Before-and-after page screenshots

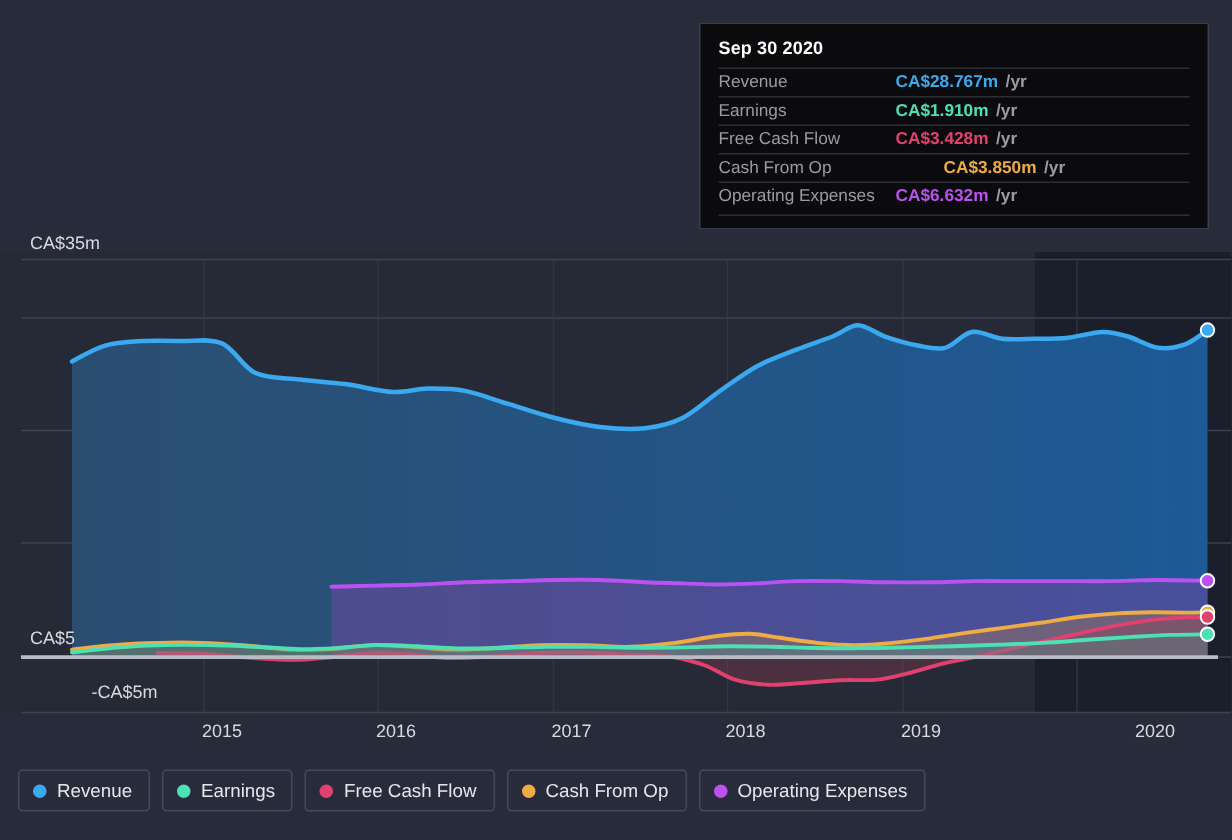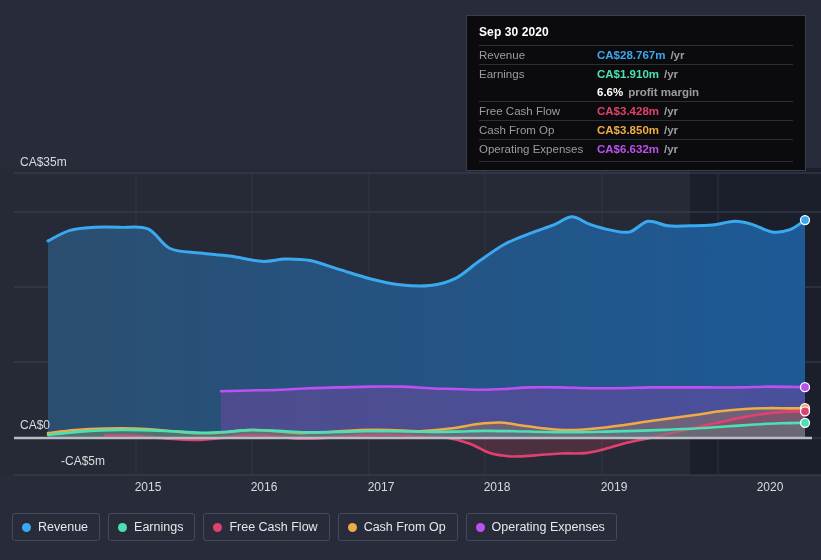--- a/index.html
+++ b/index.html
@@ -149,11 +149,6 @@
           <span class="tt-val" style="color: rgb(76, 224, 179);">CA$1.910m</span>
           <span class="tt-unit">/yr</span>
         </div>
-        <div class="tt-row no-line">
-          <span class="tt-label"></span>
-          <span class="tt-val" style="color: rgb(255, 255, 255);">6.6%</span>
-          <span class="tt-unit">profit margin</span>
-        </div>
         <div class="tt-row">
           <span class="tt-label">Free Cash Flow</span>
           <span class="tt-val" style="color: rgb(224, 65, 111);">CA$3.428m</span>

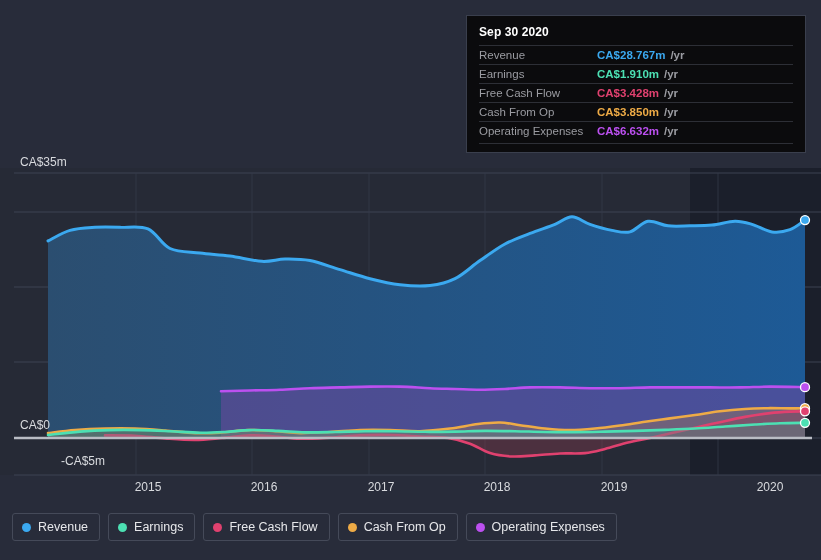--- a/index.html
+++ b/index.html
@@ -156,7 +156,7 @@
         </div>
         <div class="tt-row">
           <span class="tt-label">Cash From Op</span>
-          <span class="tt-val" style="color: rgb(238, 171, 70);">CA$3.850m</span>
+          <span class="tt-val" style="color: rgb(238, 171, 70); margin-left: 32px;">CA$3.850m</span>
           <span class="tt-unit">/yr</span>
         </div>
         <div class="tt-row">

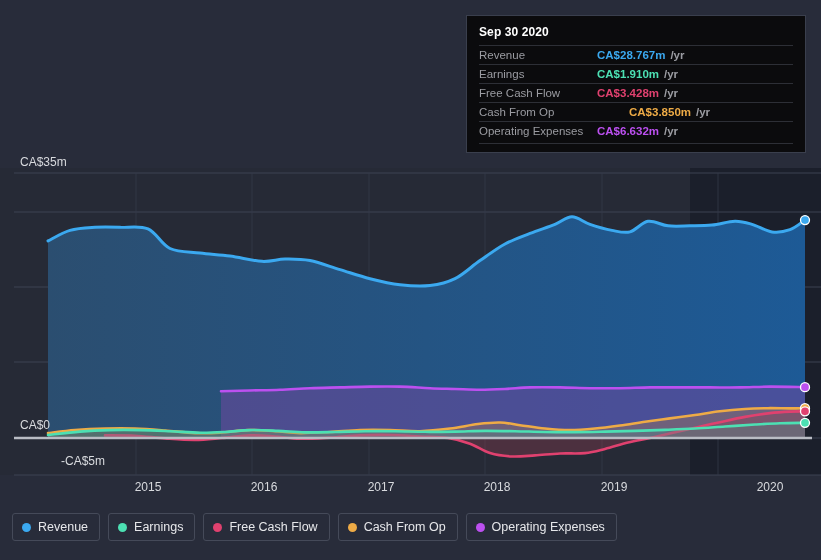--- a/index.html
+++ b/index.html
@@ -124,7 +124,7 @@
   </div>
 
   <div class="axis-label" id="lbl-top">CA$35m</div>
-  <div class="axis-label" id="lbl-zero">CA$0</div>
+  <div class="axis-label" id="lbl-zero">CA$5</div>
   <div class="axis-label" id="lbl-neg">-CA$5m</div>
 
   <div id="xticks">

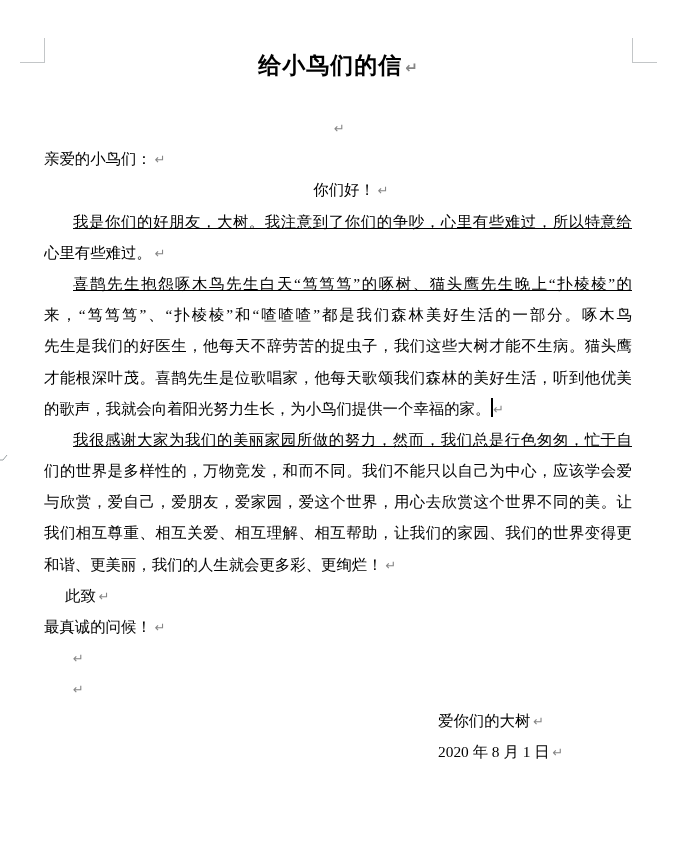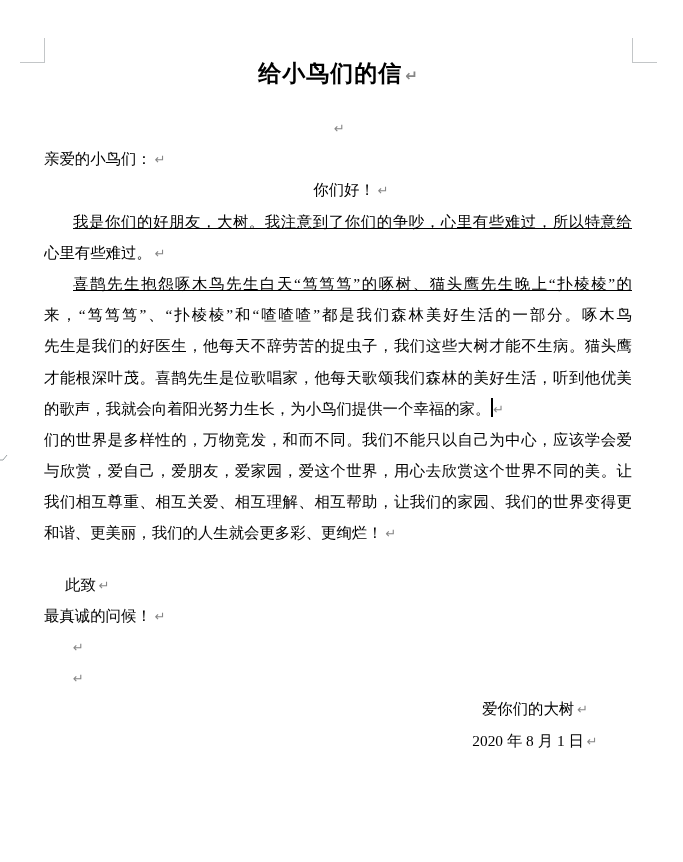--- a/index.html
+++ b/index.html
@@ -19,7 +19,7 @@
 
   .title {
     position: absolute;
-    left: 44px; top: 54px; width: 588px;
+    left: 44px; top: 46px; width: 588px;
     text-align: center;
     font-size: 23px; font-weight: bold;
     letter-spacing: 1px;

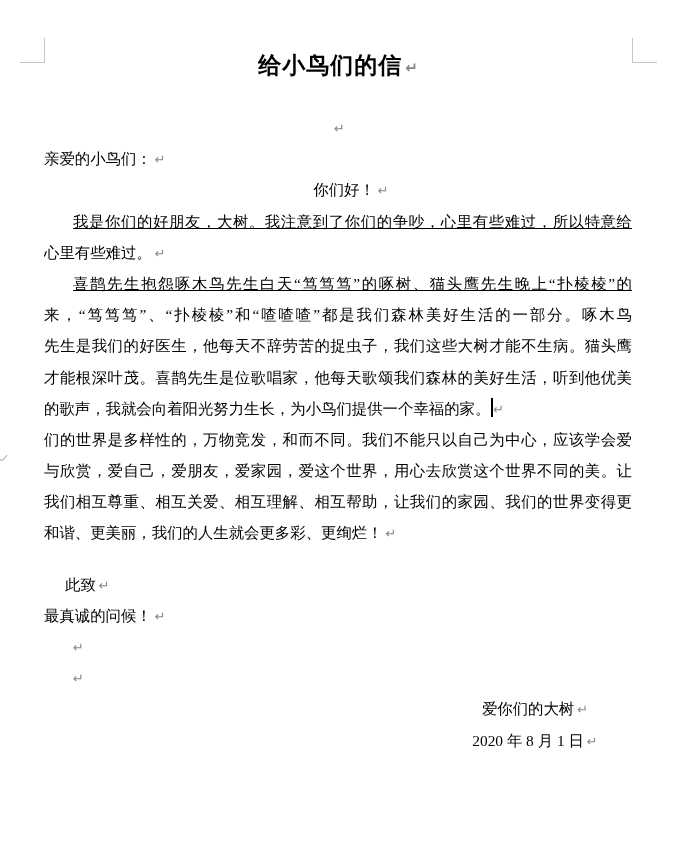--- a/index.html
+++ b/index.html
@@ -93,6 +93,7 @@
     <div class="line j"><span>才能根深叶茂。喜鹊先生是位歌唱家，他每天歌颂我们森林的美好生活，听到他优美</span></div>
     <div class="line"><span>的歌声，我就会向着阳光努力生长，为小鸟们提供一个幸福的家。</span><span class="cursor"></span><span class="pilcrow">↵</span></div>
 
+    <div class="line j ind-para"><span>我很感谢大家为我们的美丽家园所做的努力，然而，我们总是行色匆匆，忙于自</span></div>
     <div class="line j"><span>们的世界是多样性的，万物竞发，和而不同。我们不能只以自己为中心，应该学会爱</span></div>
     <div class="line j"><span>与欣赏，爱自己，爱朋友，爱家园，爱这个世界，用心去欣赏这个世界不同的美。让</span></div>
     <div class="line j"><span>我们相互尊重、相互关爱、相互理解、相互帮助，让我们的家园、我们的世界变得更</span></div>

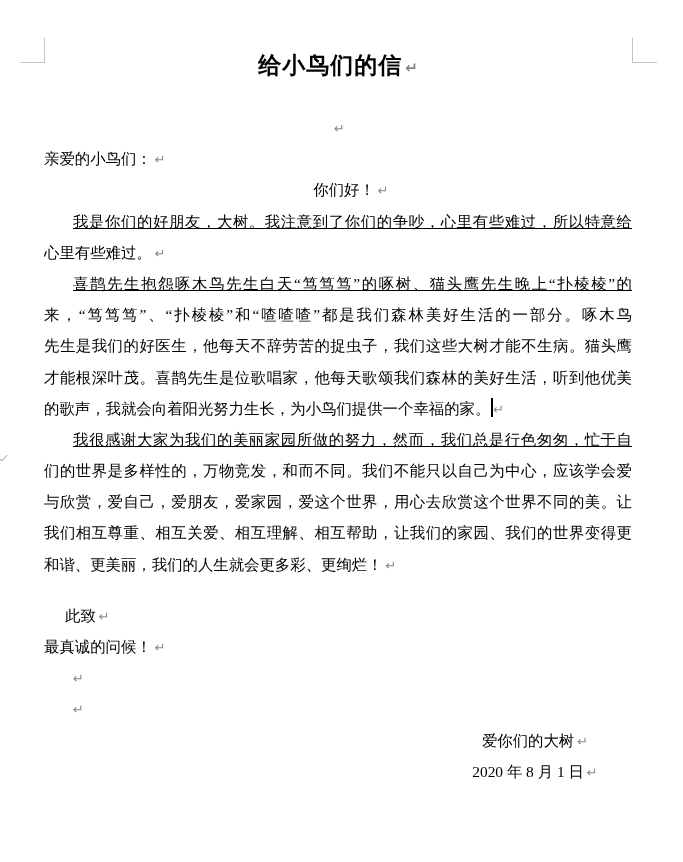--- a/index.html
+++ b/index.html
@@ -37,7 +37,7 @@
   .center { text-align: center; }
   .ind-para  { text-indent: 29px; text-decoration: underline; }
   .ind-greet { text-indent: 26px; text-align: center; }
-  .ind-cizhi { text-indent: 21px; margin-top: 20px; }
+  .ind-cizhi { text-indent: 21px; }
   .ind-empty { text-indent: 26px; }
   .sig { padding-left: 394px; text-align: center; }
 

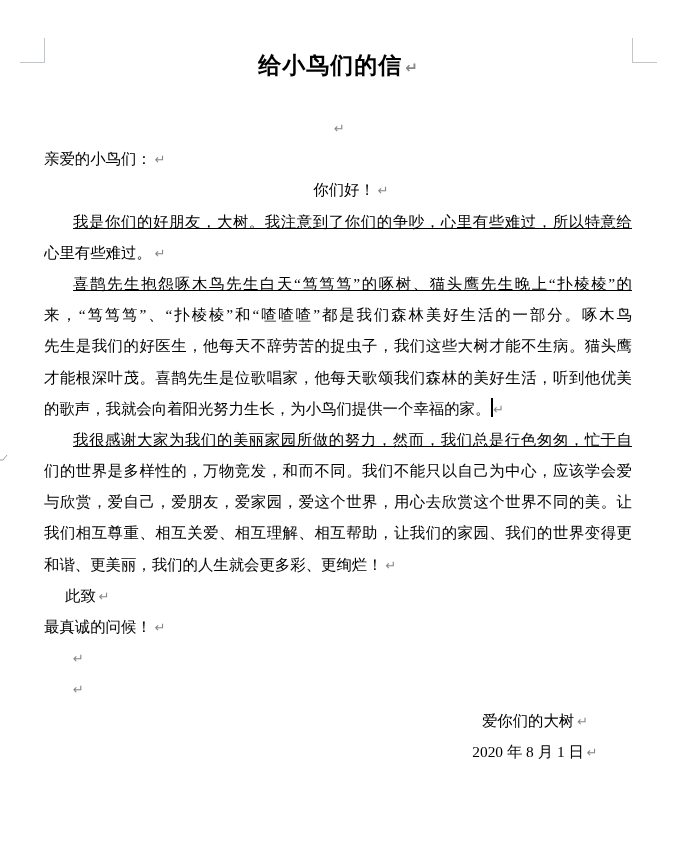--- a/index.html
+++ b/index.html
@@ -39,7 +39,7 @@
   .ind-greet { text-indent: 26px; text-align: center; }
   .ind-cizhi { text-indent: 21px; }
   .ind-empty { text-indent: 26px; }
-  .sig { padding-left: 394px; text-align: center; }
+  .sig { padding-left: 394px; }
 
   .pilcrow {
     color: #868686;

#### WHAT THE TASK REQUIRES
No pictures belong in the copy. Transcribe every entry exactly.

#### TASK SOLUTION
--- a/index.html
+++ b/index.html
@@ -149,11 +149,6 @@
           <span class="tt-val" style="color: rgb(76, 224, 179);">CA$1.910m</span>
           <span class="tt-unit">/yr</span>
         </div>
-        <div class="tt-row no-line">
-          <span class="tt-label"></span>
-          <span class="tt-val" style="color: rgb(255, 255, 255);">6.6%</span>
-          <span class="tt-unit">profit margin</span>
-        </div>
         <div class="tt-row">
           <span class="tt-label">Free Cash Flow</span>
           <span class="tt-val" style="color: rgb(224, 65, 111);">CA$3.428m</span>

--- a/index.html
+++ b/index.html
@@ -156,7 +156,7 @@
         </div>
         <div class="tt-row">
           <span class="tt-label">Cash From Op</span>
-          <span class="tt-val" style="color: rgb(238, 171, 70);">CA$3.850m</span>
+          <span class="tt-val" style="color: rgb(238, 171, 70); margin-left: 32px;">CA$3.850m</span>
           <span class="tt-unit">/yr</span>
         </div>
         <div class="tt-row">

--- a/index.html
+++ b/index.html
@@ -124,7 +124,7 @@
   </div>
 
   <div class="axis-label" id="lbl-top">CA$35m</div>
-  <div class="axis-label" id="lbl-zero">CA$0</div>
+  <div class="axis-label" id="lbl-zero">CA$5</div>
   <div class="axis-label" id="lbl-neg">-CA$5m</div>
 
   <div id="xticks">

--- a/index.html
+++ b/index.html
@@ -19,7 +19,7 @@
 
   .title {
     position: absolute;
-    left: 44px; top: 54px; width: 588px;
+    left: 44px; top: 46px; width: 588px;
     text-align: center;
     font-size: 23px; font-weight: bold;
     letter-spacing: 1px;

--- a/index.html
+++ b/index.html
@@ -93,6 +93,7 @@
     <div class="line j"><span>才能根深叶茂。喜鹊先生是位歌唱家，他每天歌颂我们森林的美好生活，听到他优美</span></div>
     <div class="line"><span>的歌声，我就会向着阳光努力生长，为小鸟们提供一个幸福的家。</span><span class="cursor"></span><span class="pilcrow">↵</span></div>
 
+    <div class="line j ind-para"><span>我很感谢大家为我们的美丽家园所做的努力，然而，我们总是行色匆匆，忙于自</span></div>
     <div class="line j"><span>们的世界是多样性的，万物竞发，和而不同。我们不能只以自己为中心，应该学会爱</span></div>
     <div class="line j"><span>与欣赏，爱自己，爱朋友，爱家园，爱这个世界，用心去欣赏这个世界不同的美。让</span></div>
     <div class="line j"><span>我们相互尊重、相互关爱、相互理解、相互帮助，让我们的家园、我们的世界变得更</span></div>

--- a/index.html
+++ b/index.html
@@ -37,7 +37,7 @@
   .center { text-align: center; }
   .ind-para  { text-indent: 29px; text-decoration: underline; }
   .ind-greet { text-indent: 26px; text-align: center; }
-  .ind-cizhi { text-indent: 21px; margin-top: 20px; }
+  .ind-cizhi { text-indent: 21px; }
   .ind-empty { text-indent: 26px; }
   .sig { padding-left: 394px; text-align: center; }
 

--- a/index.html
+++ b/index.html
@@ -39,7 +39,7 @@
   .ind-greet { text-indent: 26px; text-align: center; }
   .ind-cizhi { text-indent: 21px; }
   .ind-empty { text-indent: 26px; }
-  .sig { padding-left: 394px; text-align: center; }
+  .sig { padding-left: 394px; }
 
   .pilcrow {
     color: #868686;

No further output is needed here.